L’archaïsme, pour des élites gestionnaires, c’est se persuader que gérer un pays c’est comme gérer une entreprise. C’est ignorer l’aspect multidimensionnel d’une société contemporaine préférant la résumer à la logique unidimensionnelle de la croissance du profit. Et avec cette simplification abusive, ces élites gestionnaires imaginent le « pire » en pensant à la faillite d’une grande entreprise, alors que c’est le type d’évènement que l’Histoire ne retient même pas. C’est la faillite simultanée de mille sociétés de grande taille qui peut s’approcher de ce que « pire » signifie en politique : la division d’un pays, son éclatement politique et social, voilà de quoi se nourrit l’Histoire, voilà ce qui fait des morts par milliers ou par millions et qui demande des décennies pour être réparé (quand cela est seulement possible). Le « manager » a autant de compréhension de l’Histoire qu’un lieutenant sur un champ de bataille ; et c’est cette incapacité à comprendre la complexité d’un pays et de sa gestion qui rend possible la fascination des élites gestionnaires modernes pour l’archaïsme politique qui lui aussi vit dans un monde unidimensionnel (sauf que dans son cas, c’est un signe pathologique grave).

L’archaïsme, pour des journalistes, c’est penser le contraire de ce qu’ils écrivent ou disent. C’est en privé de voir, de savoir, et en public de ne rien dire.
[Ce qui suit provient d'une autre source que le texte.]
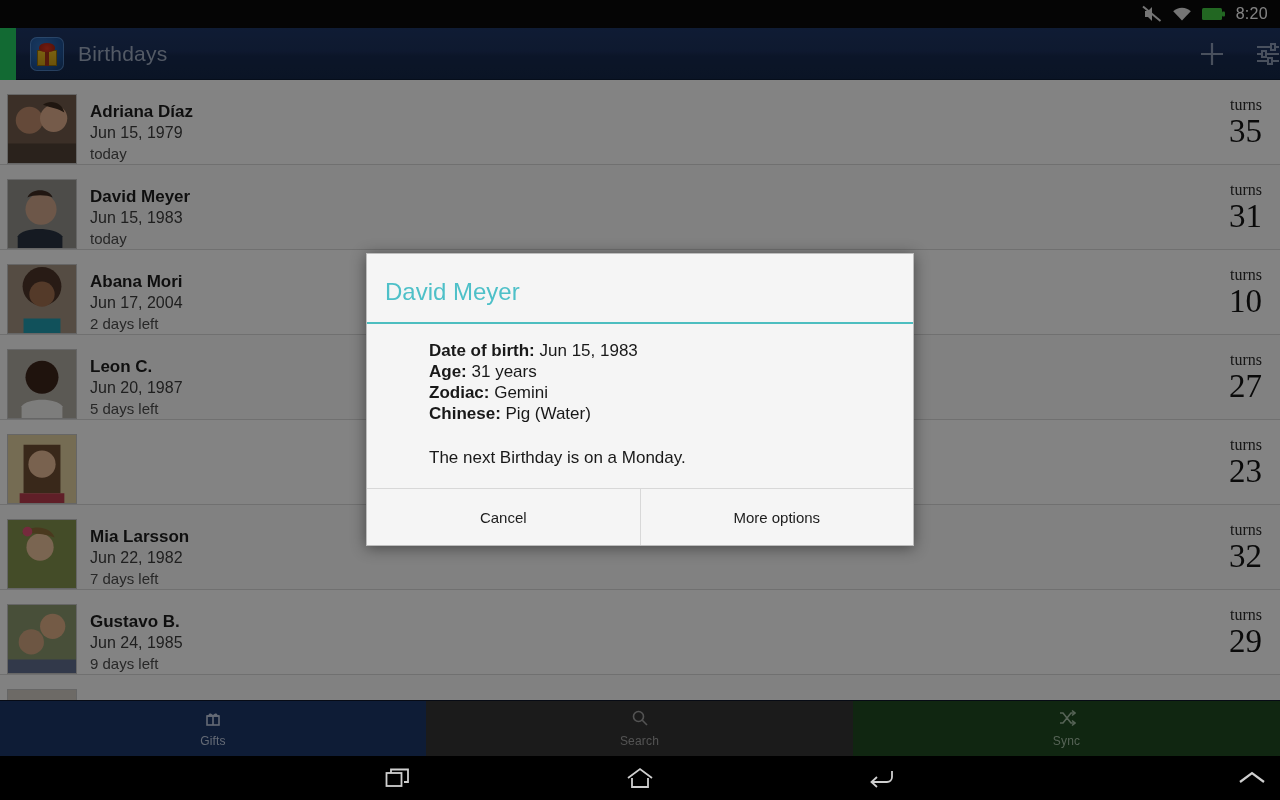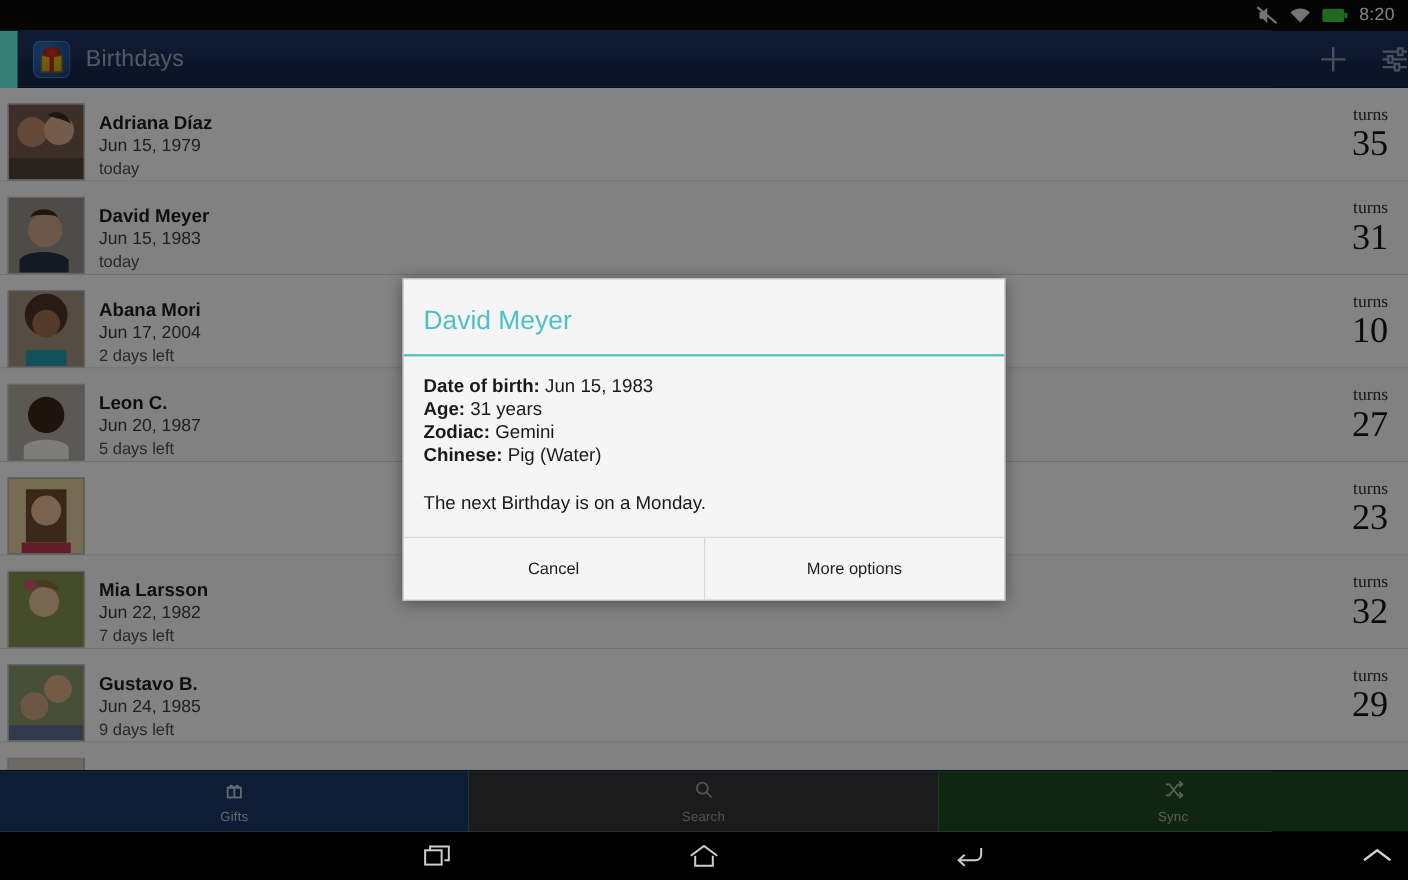"8:20" #screen { background: #5eead4 -> #22c55e }
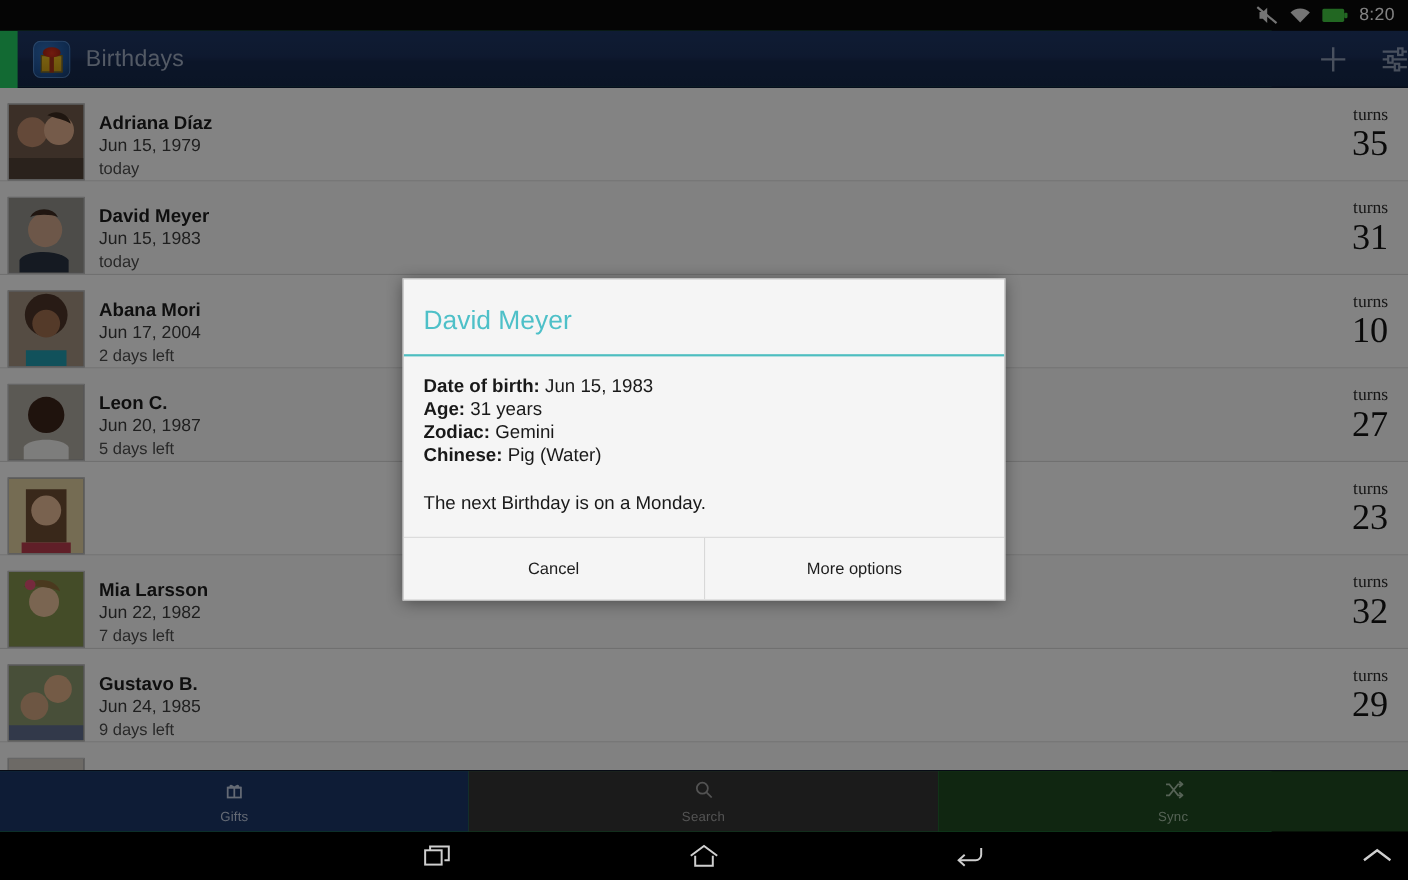"Date of birth: Jun 15," #dlg-body { margin-left: none -> 44px }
C’est de se croire encore Beaumarchais, et d’être déjà devenu pigiste à la Pravda.

In fine, l’archaïsme, pour un pouvoir, c’est prétendre créer un monde neuf, fait d’hommes nouveaux, « lustrés » du passé à bannir car non conforme aux vues du pouvoir actuel. C’est penser l’avenir en rupture avec le passé alors que l’Histoire, c’est le passé plus le présent plus l’avenir : l’Histoire est une addition, pas une soustraction.

Pour conclure cette réflexion sur l’archaïsme politique aujourd’hui en Europe et en France, voici deux remarques en guise d’avertissement pour tous les Européens qui vont avoir à voter dans les années à venir :

. selon la conviction profonde des « archaïques » politiques, les principes sont uniquement fait pour les imbéciles ; par conséquent, plus les principes sont affichés dans le discours plus ils seront ignorés dans la pratique.

. comme Humpty-Dumpty dans Alice au Pays des Merveilles, l’archaïque politique fait dire aux mots ce qu’il veut : la victime c’est le chef ; le danger c’est le faible ; la simplification c’est la complexité ; l’homogénéité c’est la diversité ; la vérité c’est le mensonge ; l’avenir c’est le passé . Mais il n’est pas de l’autre côté du miroir. Il est bien en Europe hier, aujourd’hui et demain.